Segment Open

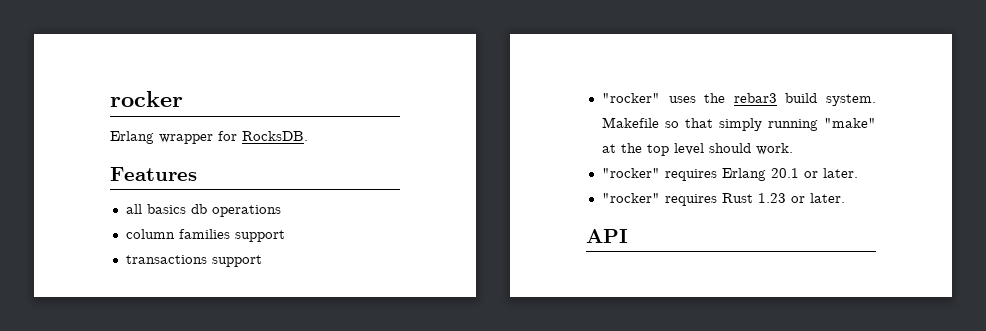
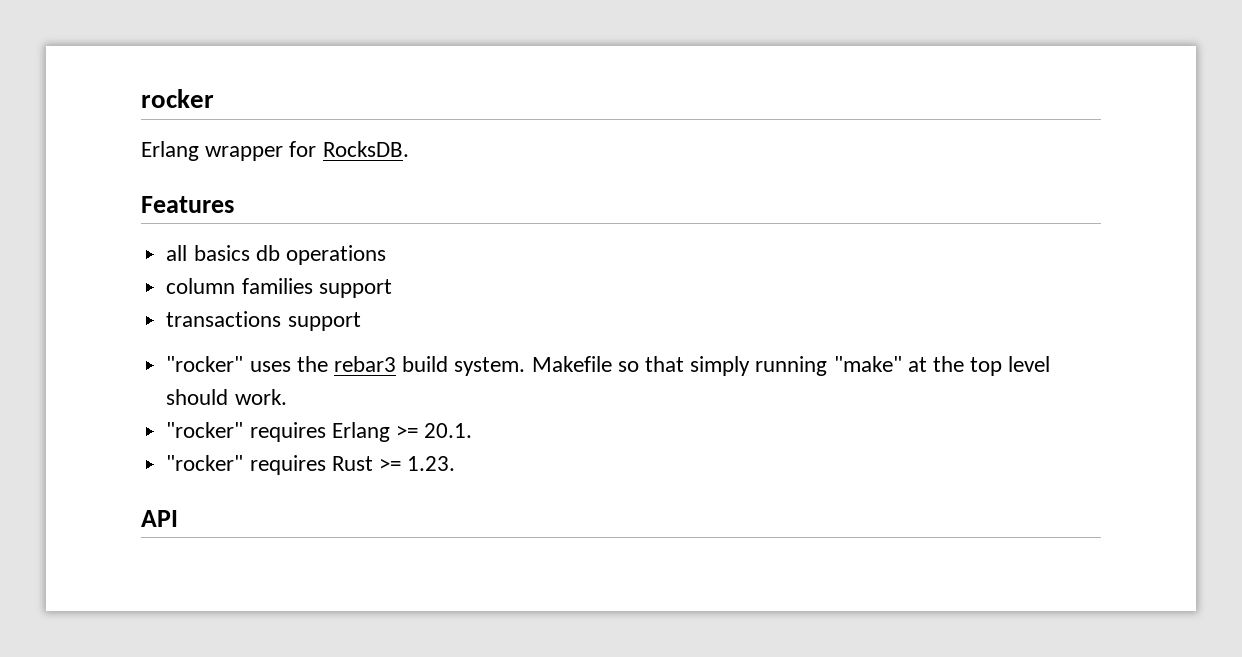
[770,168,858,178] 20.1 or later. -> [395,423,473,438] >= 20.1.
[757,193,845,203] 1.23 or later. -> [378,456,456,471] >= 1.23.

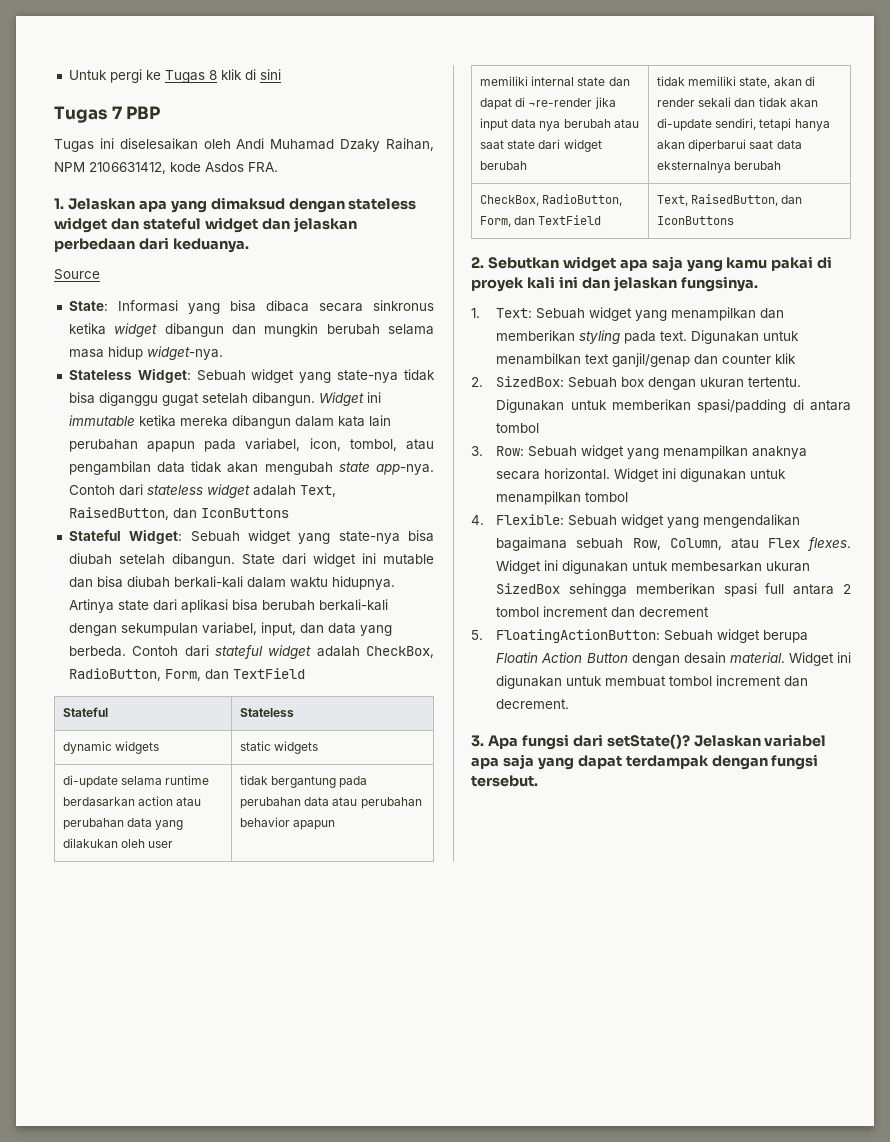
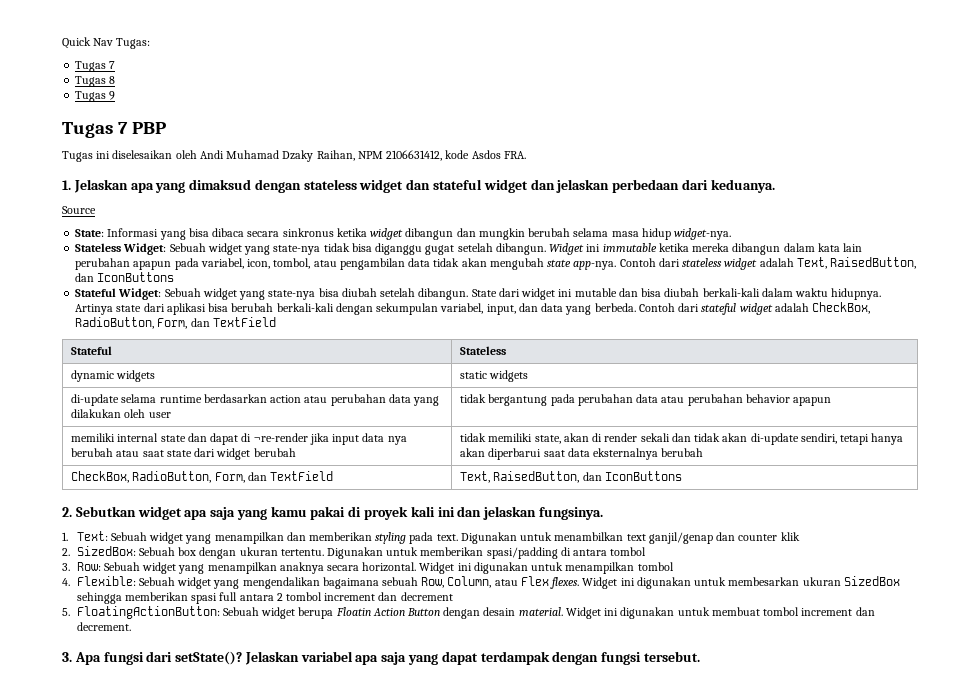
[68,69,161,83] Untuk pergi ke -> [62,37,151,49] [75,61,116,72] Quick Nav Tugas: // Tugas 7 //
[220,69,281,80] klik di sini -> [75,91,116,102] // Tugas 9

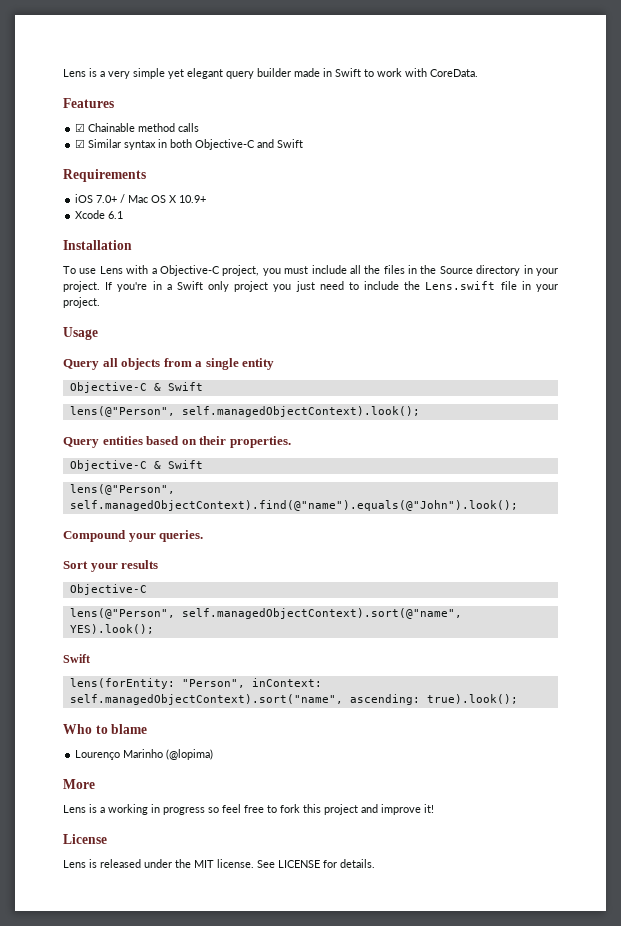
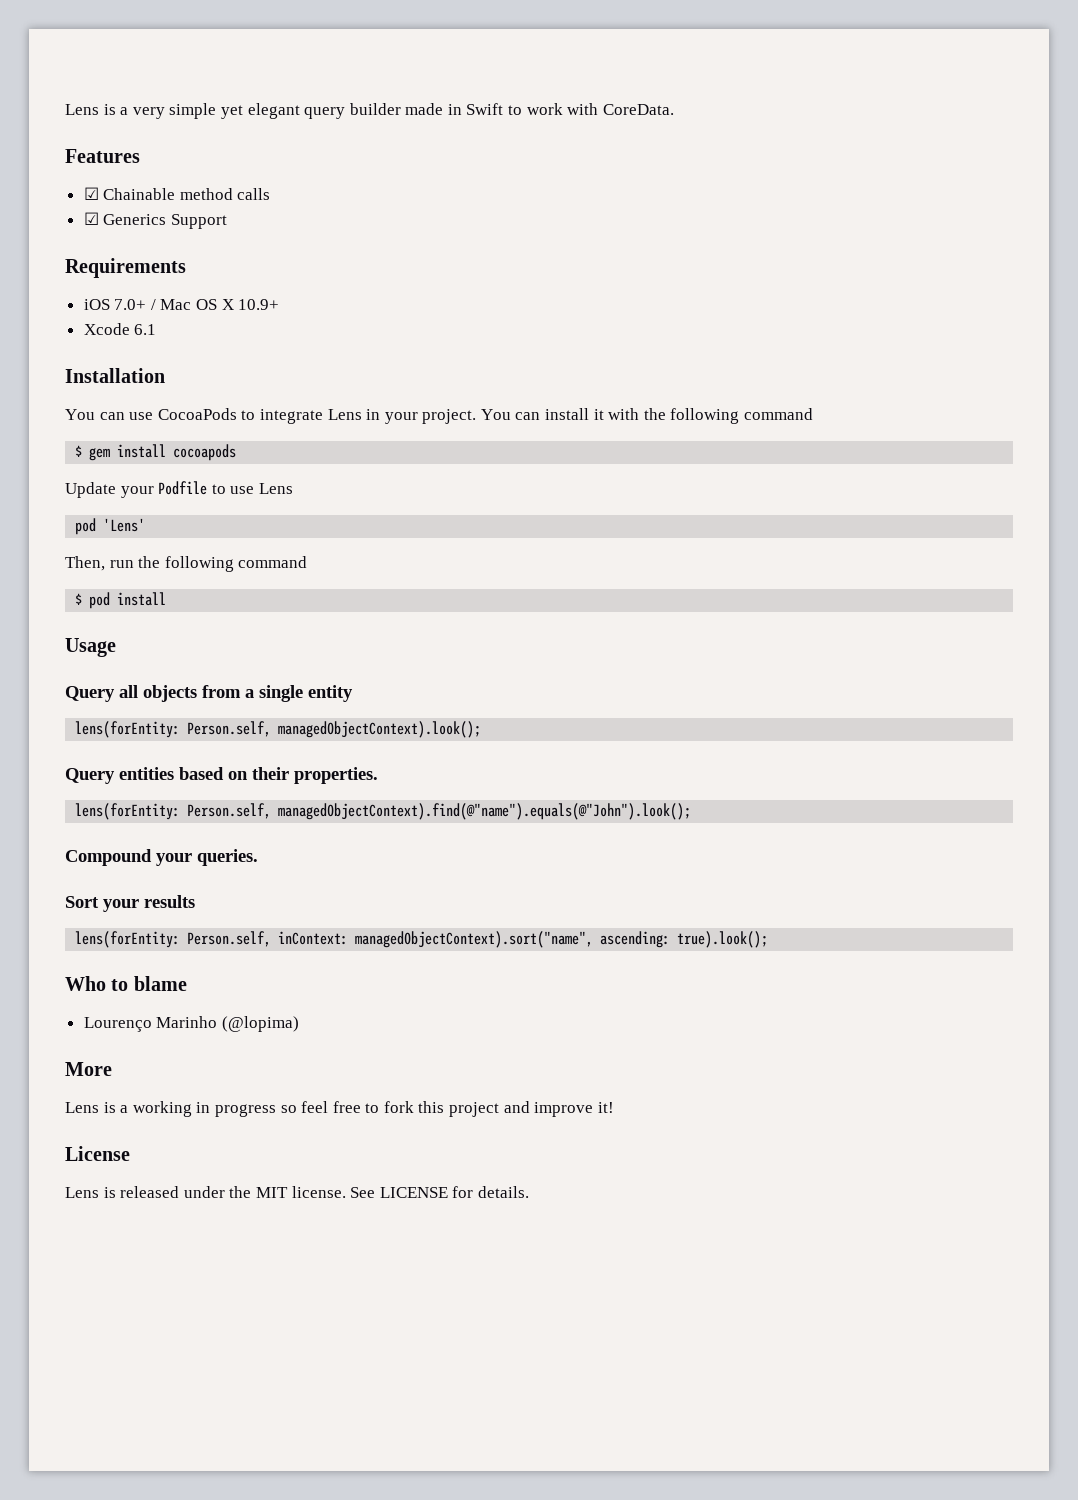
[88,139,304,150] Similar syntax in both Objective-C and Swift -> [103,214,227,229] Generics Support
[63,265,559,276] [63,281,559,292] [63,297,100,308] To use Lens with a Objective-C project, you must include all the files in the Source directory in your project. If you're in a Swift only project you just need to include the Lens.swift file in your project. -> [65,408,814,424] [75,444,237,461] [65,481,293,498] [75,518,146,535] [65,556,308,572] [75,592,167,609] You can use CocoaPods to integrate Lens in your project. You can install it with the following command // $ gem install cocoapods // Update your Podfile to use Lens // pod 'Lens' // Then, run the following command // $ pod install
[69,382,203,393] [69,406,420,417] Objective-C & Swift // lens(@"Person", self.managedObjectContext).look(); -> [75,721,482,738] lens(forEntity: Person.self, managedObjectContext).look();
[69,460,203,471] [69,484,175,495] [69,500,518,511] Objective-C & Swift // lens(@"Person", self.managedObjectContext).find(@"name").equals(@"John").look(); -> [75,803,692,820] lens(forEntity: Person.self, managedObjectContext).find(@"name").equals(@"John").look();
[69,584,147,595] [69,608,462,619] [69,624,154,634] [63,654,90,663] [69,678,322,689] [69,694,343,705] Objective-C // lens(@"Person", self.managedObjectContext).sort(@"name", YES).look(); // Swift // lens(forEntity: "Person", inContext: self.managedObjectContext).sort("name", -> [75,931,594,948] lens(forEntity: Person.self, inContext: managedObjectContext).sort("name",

Segment Closed

- TASK: From the data above, work out how many lines hold "later". Answer with the number alone.

- EXERCISE OUTPUT: 2